Now that all sounds a bit scary and controversial. Other intriguing lore includes the practice of keeping bloodroot nearby, even carrying it around, in order to attract love or offer protection; people would place the plant over doorways and windows. For now, we prefer to leave our white-petaled flowers and their mysterious, magical rhizomes on our wooded hillsides, where we might walk by and appreciate them in their natural habitat.

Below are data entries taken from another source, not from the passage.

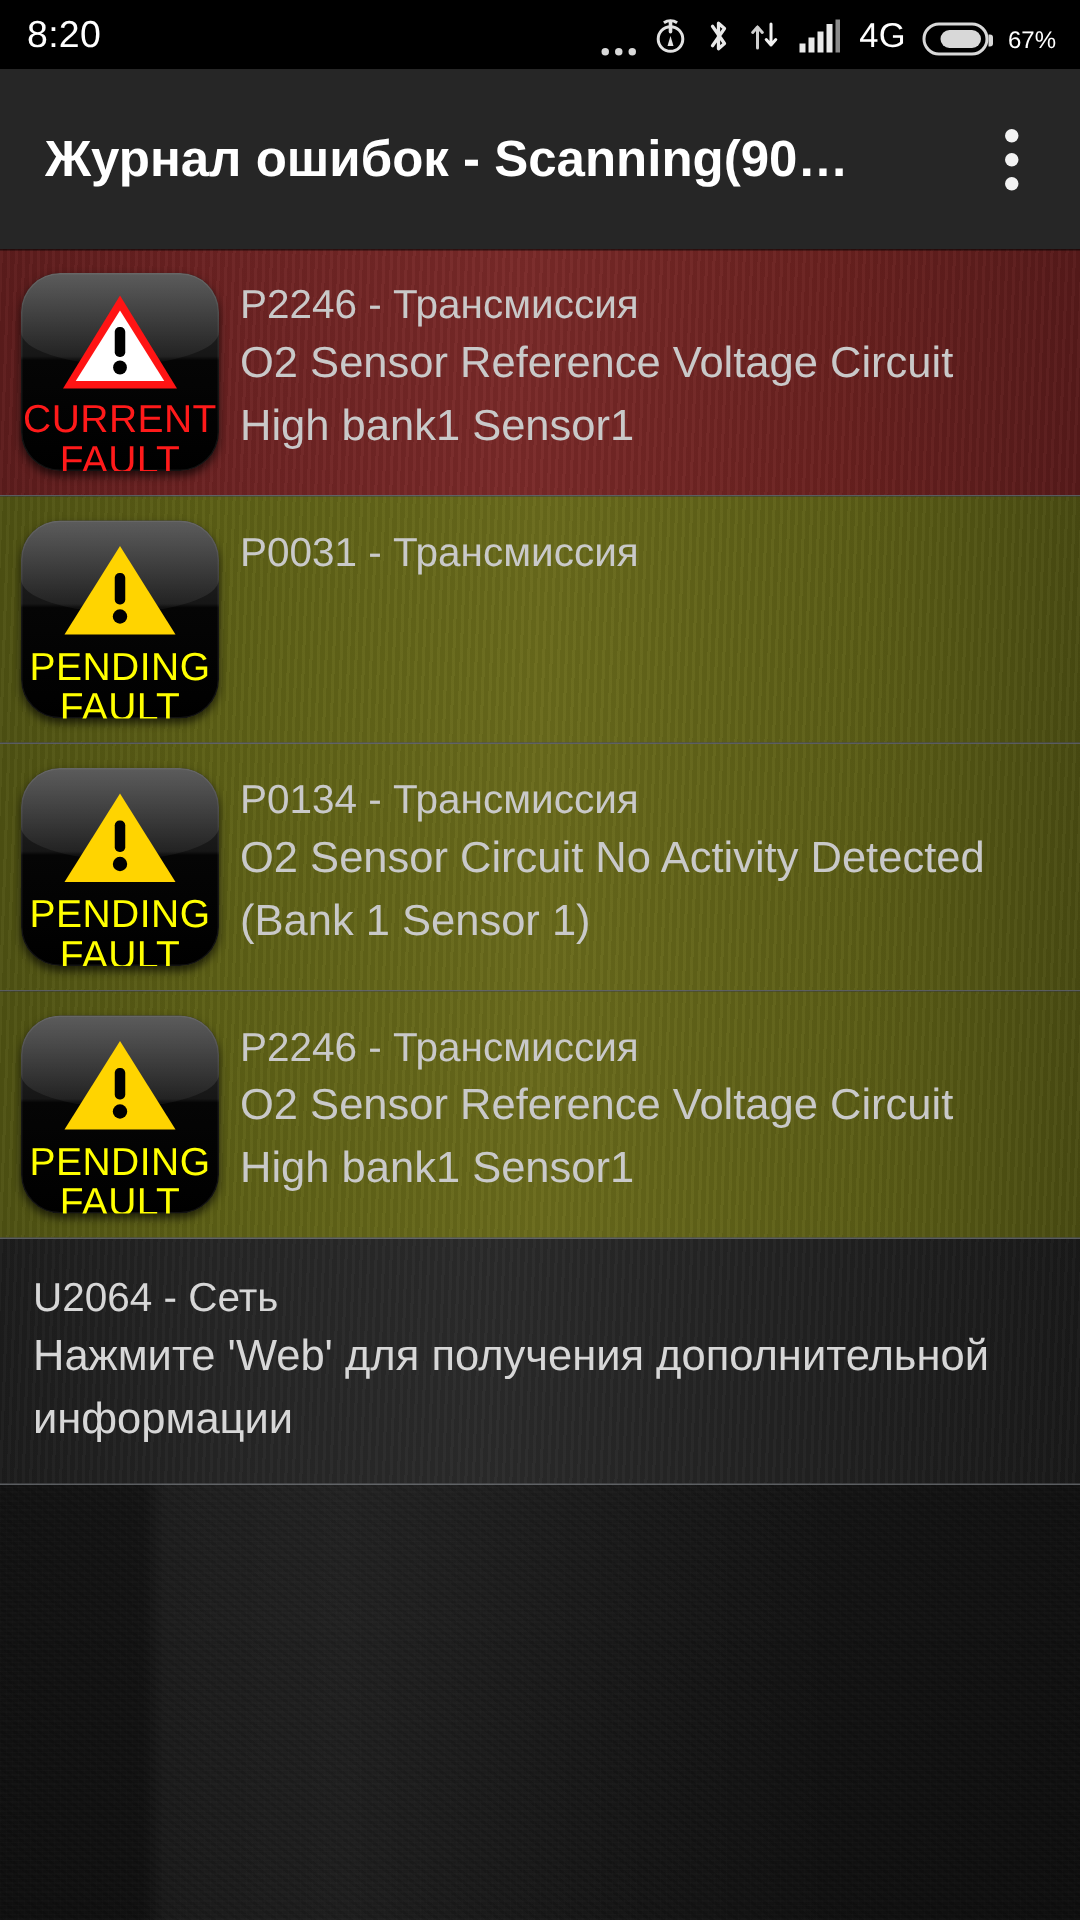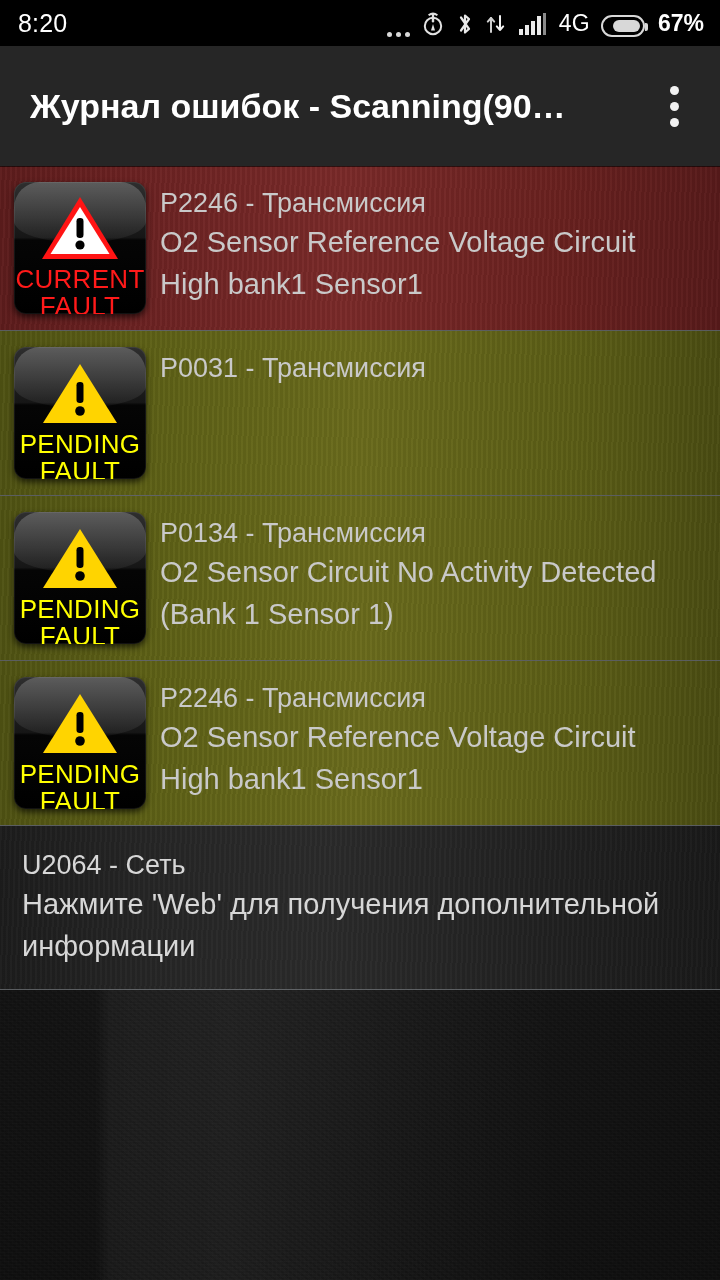--- a/index.html
+++ b/index.html
@@ -43,7 +43,7 @@
   .dots3{ display:flex; gap:4px; align-items:center; }
   .dots3 i{ width:5px; height:5px; border-radius:50%; background:#d9d9d9; display:block; }
   .sb-4g{ font-size:23px; font-weight:400; letter-spacing:.2px; }
-  .sb-pct{ font-size:23px; font-weight:700; margin-left:2px; }
+  .sb-pct{ font-size:16px; font-weight:400; margin-left:2px; }
 
   
   .batt{ width:44px; height:22px; border:2px solid #d8d8d8; border-radius:11px; position:relative; display:flex; align-items:center; }

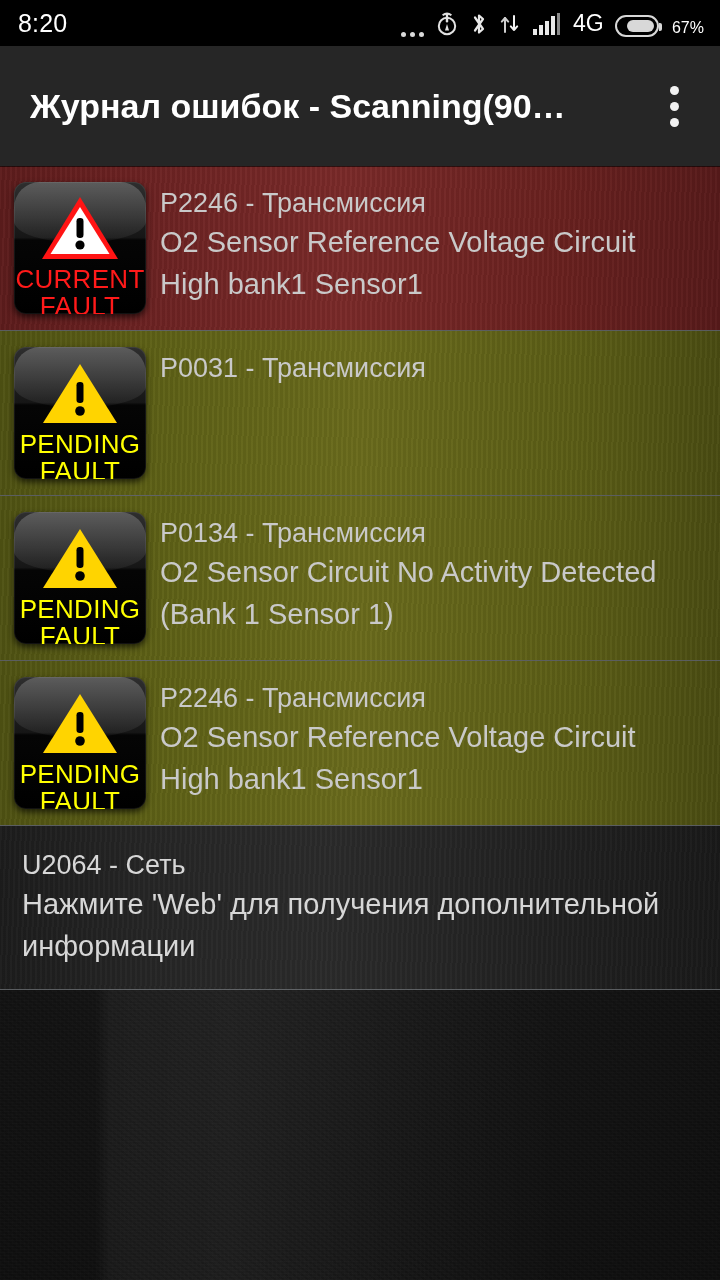--- a/index.html
+++ b/index.html
@@ -98,7 +98,7 @@
   
   .tile{
     flex:0 0 auto; width:132px; height:132px; margin-right:14px; margin-top:2px;
-    border-radius:12px; position:relative; overflow:hidden;
+    border-radius:26px; position:relative; overflow:hidden;
     background:linear-gradient(#2e2e2e 0%, #161616 42%, #050505 44%, #000 100%);
     box-shadow:0 3px 6px rgba(0,0,0,.65), inset 0 0 0 1px rgba(255,255,255,.07);
     display:flex; flex-direction:column; align-items:center; justify-content:flex-start;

NC State University Horticulture Leaflets: Bloodroot
NPS: Shenandoah National Park: Bloodroot
USDA NRCS Plants Profile: Bloodroot
Wildflowers of the Southeastern U.S.

A Peek Into the High Tunnel

Wednesday, April 4th, 2012

Our collaborative high tunnel project began in August of 2011, with the placement of one high tunnel on RNH land and three at other farm locations. Spring’s early onset is surely toying with our outcomes, and will leave us considering how the tunnels might perform in more typical Wisconsin weather. Or, perhaps this early spring will be our new normal; only the years following can tell us for certain. In any case, we’re thrilled to be seeing green after this strangely beige winter. Here’s a peek inside our high tunnel this April afternoon:

This week projects some cold temperatures, but we’re discussing moving the tunnel back on its tracks in the very near future. Meanwhile, there is always weeding to do, and plenty of other projects have us brainstorming and planning. RNH now has three more people on site with new ideas to flesh out. Welcome to me (Erica) and Cella and Emmet! And happy April to all of you.